TASK DESCRIPTION: Would you retype the line that contains "(500, 1458) none" and all lines following it to the end of the entries below, exactly and without pictures?

EXCERPTED RECORDS:
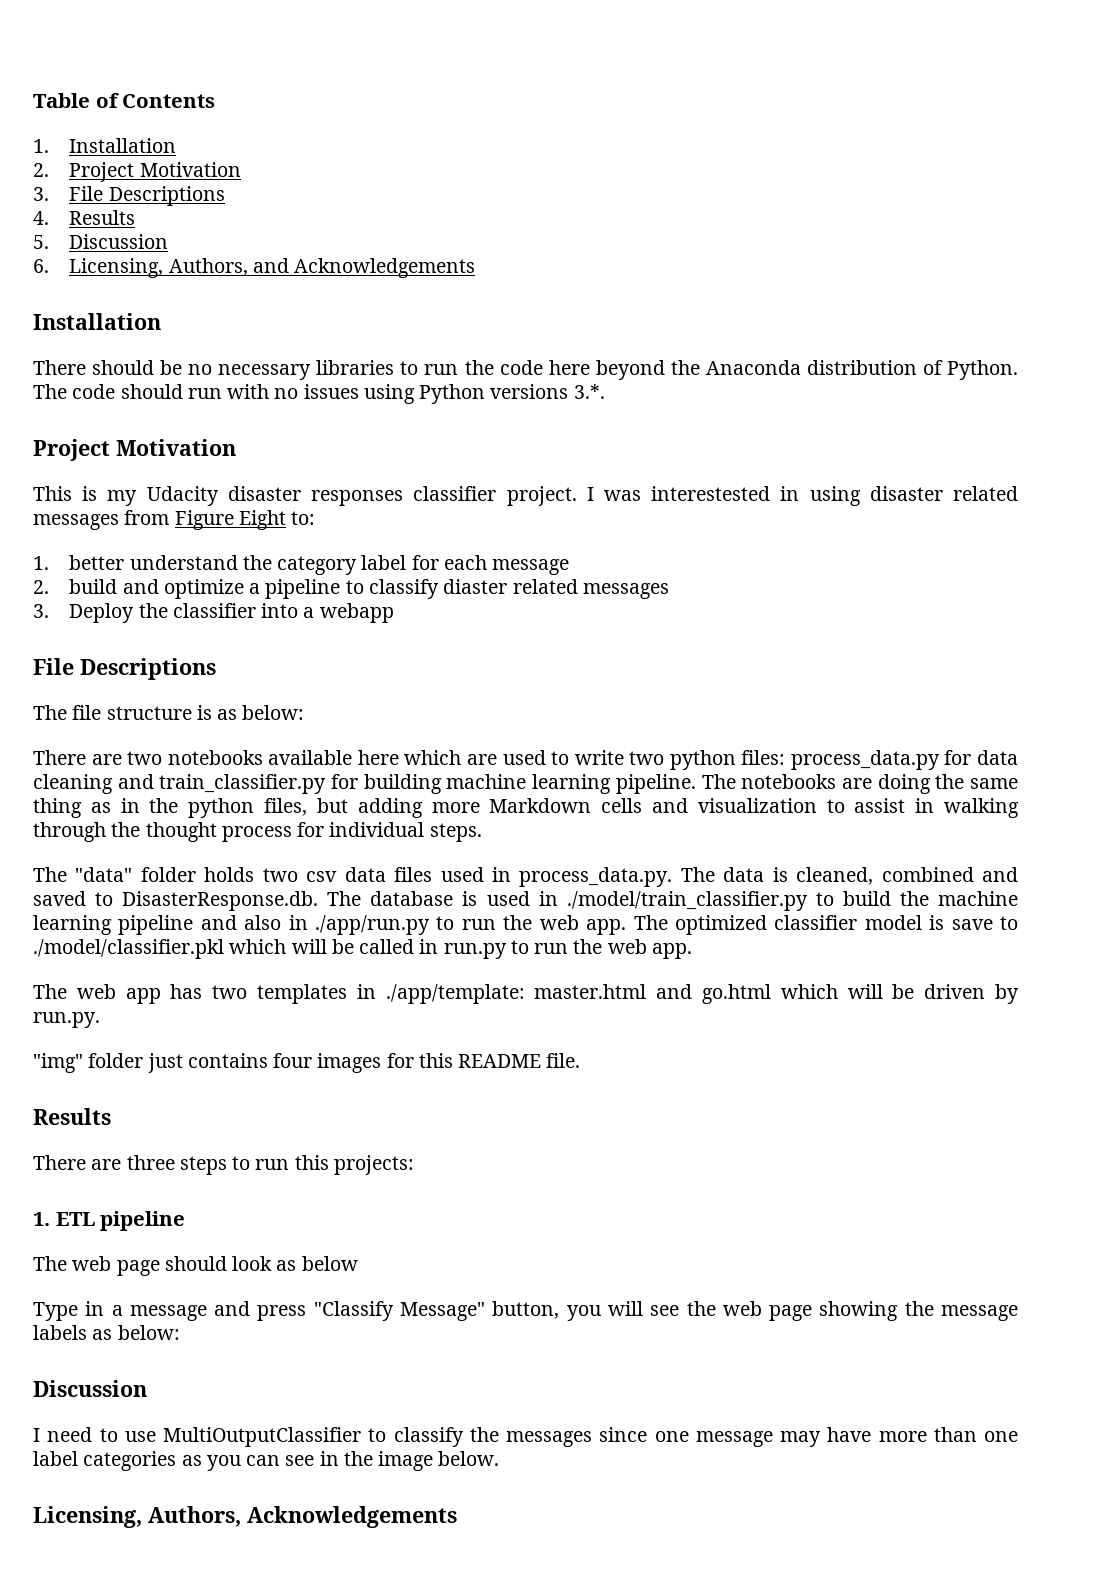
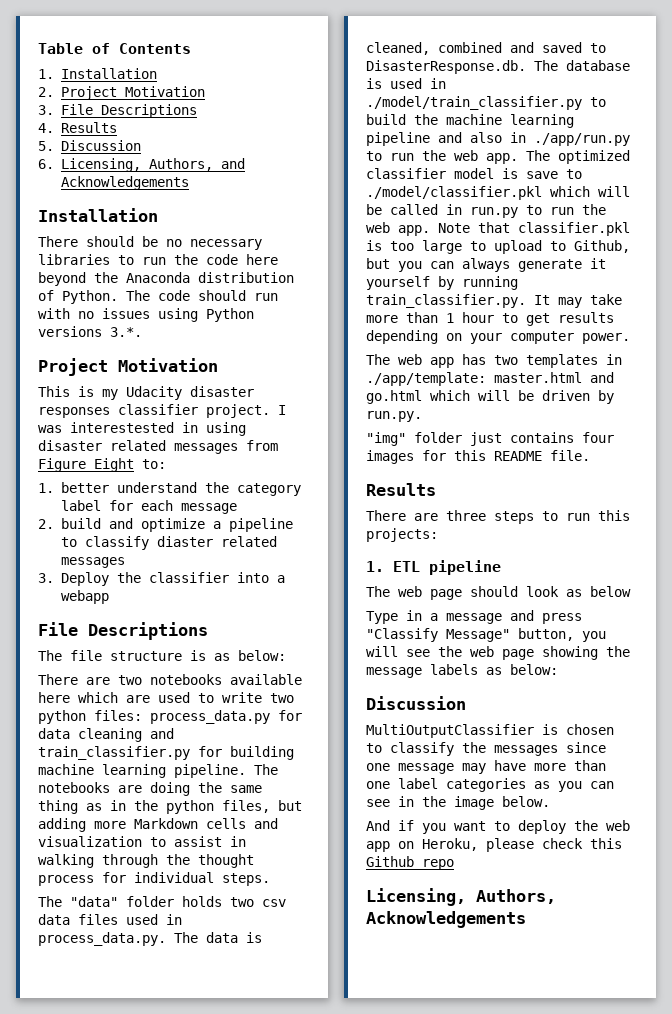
(692, 951) none -> [438,222,630,236] [366,240,630,254] [366,258,606,272] [366,276,518,290] [366,294,622,308] [366,312,614,326] [366,330,630,344] Note that classifier.pkl is too large to upload to Github, but you can always generate it yourself by running train_classifier.py. It may take more than 1 hour to get results depending on your computer power.
[33,1427,361,1447] I need to use MultiOutputClassifier -> [366,724,614,738] MultiOutputClassifier is chosen
(500, 1458) none -> [366,820,630,834] [366,838,622,852] [366,856,454,870] // And if you want to deploy the web app on Heroku, please check this Github repo

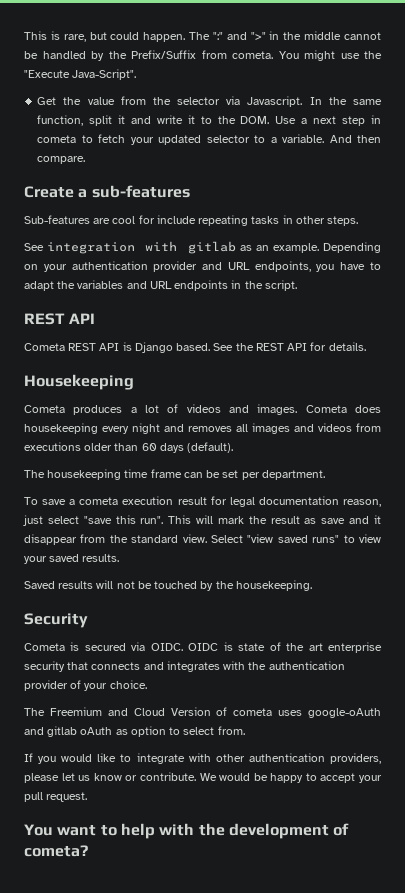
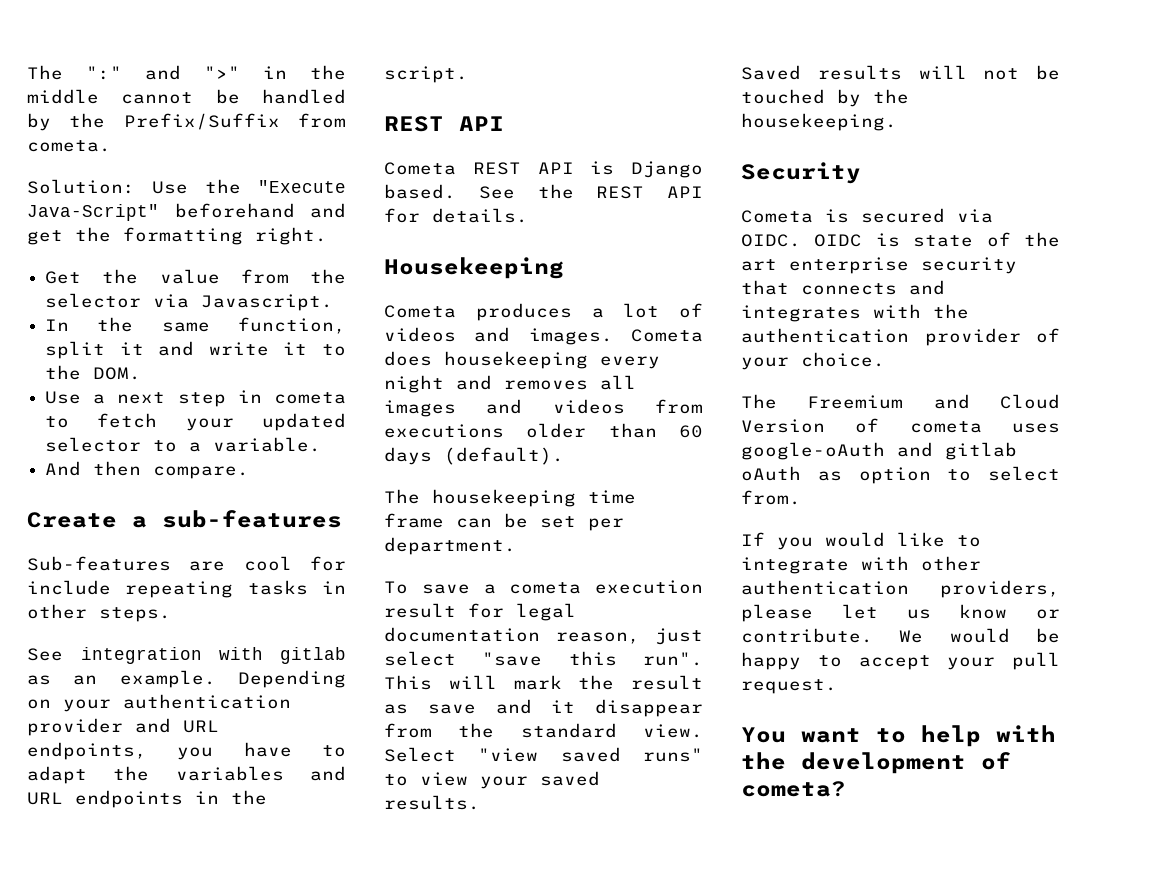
[24,31,186,42] This is rare, but could happen. -> (27, 72) none
[278,50,382,61] [24,69,137,80] You might use the "Execute Java-Script". -> [27,179,346,194] [27,203,346,221] [27,227,327,245] // Solution: Use the "Execute Java-Script" beforehand and get the formatting right.
(303, 101) none -> (334, 302) //
(270, 120) none -> (142, 373) //
(325, 138) none -> (322, 444) //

SOLUTION FOR THIS PROBLEM:
(500, 1458) none -> [366,820,630,834] [366,838,622,852] [366,856,454,870] // And if you want to deploy the web app on Heroku, please check this Github repo

[24,31,186,42] This is rare, but could happen. -> (27, 72) none
[278,50,382,61] [24,69,137,80] You might use the "Execute Java-Script". -> [27,179,346,194] [27,203,346,221] [27,227,327,245] // Solution: Use the "Execute Java-Script" beforehand and get the formatting right.
(303, 101) none -> (334, 302) //
(270, 120) none -> (142, 373) //
(325, 138) none -> (322, 444) //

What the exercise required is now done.